*** EXTRACTED RECORDS ***
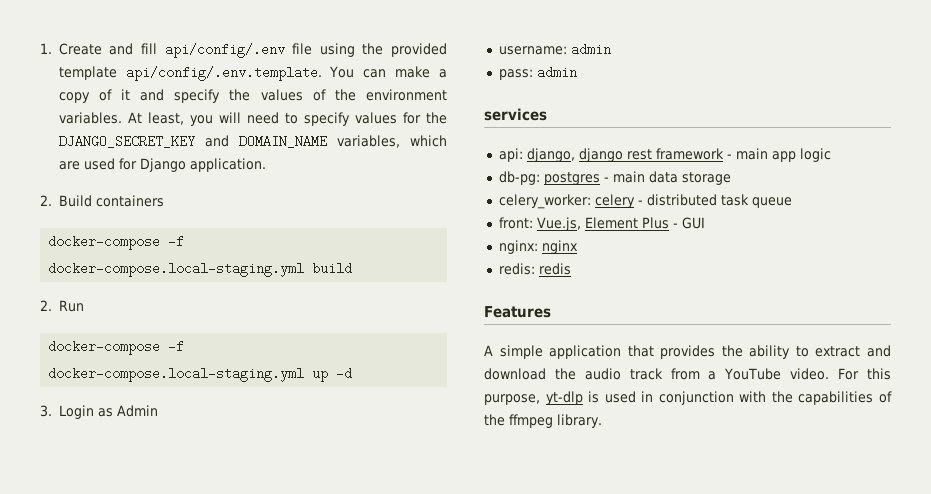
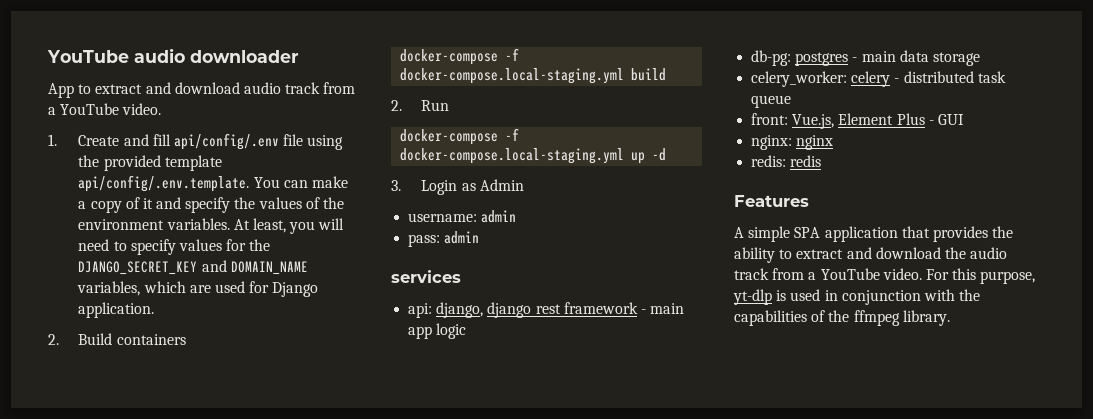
+ YouTube audio downloader
+ App to extract and download audio track from a YouTube video.
- A simple application that provides the ability to extract and download the audio track from a YouTube video.
+ A simple SPA application that provides the ability to extract and download the audio track from a YouTube video.

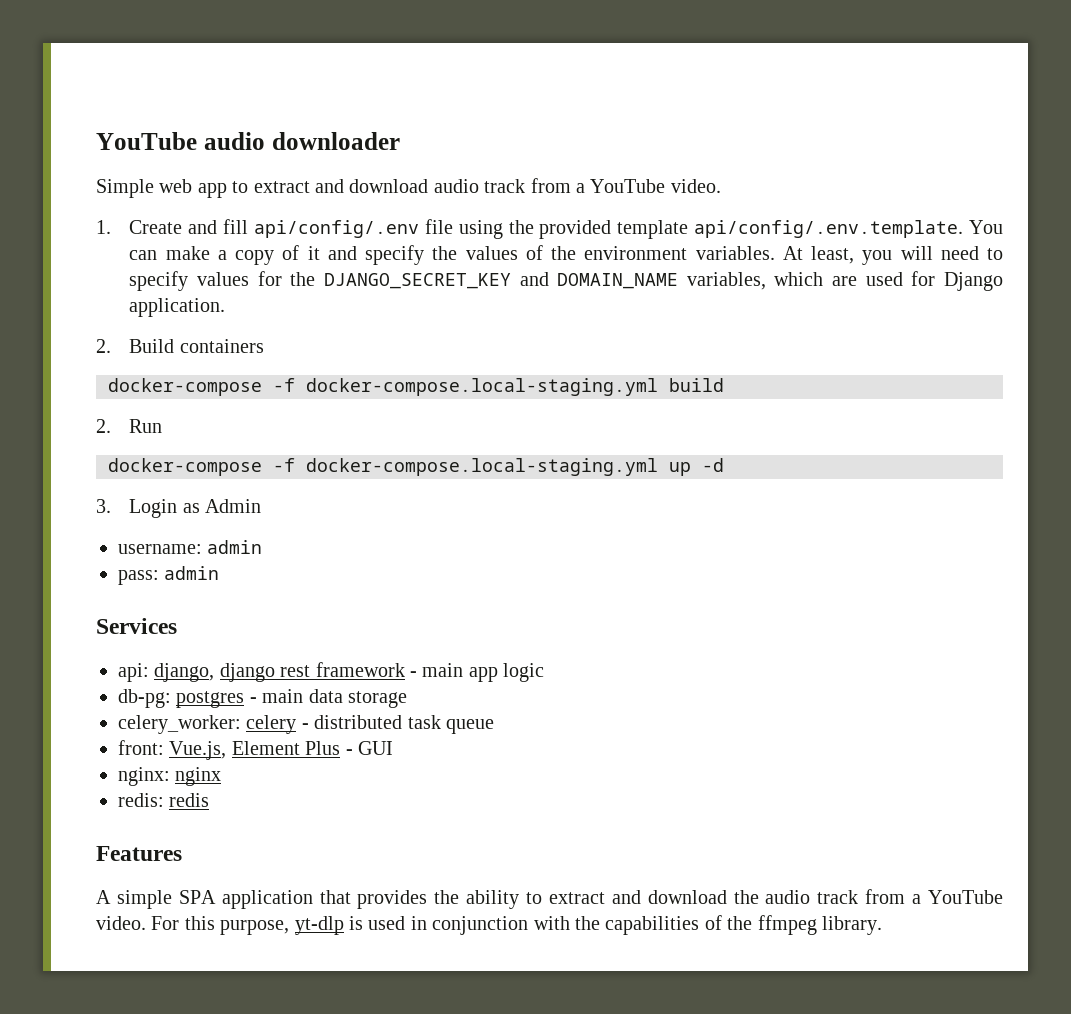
- App to extract and download audio track from a YouTube video.
+ Simple web app to extract and download audio track from a YouTube video.
- services
+ Services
*** End of EXTRACTED RECORDS ***
- **TASK INSTRUCTIONS**
When copying the listing, print each line exactly but leave out every picture.

- **YOUR RESPONSE**
+ YouTube audio downloader
+ App to extract and download audio track from a YouTube video.
- A simple application that provides the ability to extract and download the audio track from a YouTube video.
+ A simple SPA application that provides the ability to extract and download the audio track from a YouTube video.

- App to extract and download audio track from a YouTube video.
+ Simple web app to extract and download audio track from a YouTube video.
- services
+ Services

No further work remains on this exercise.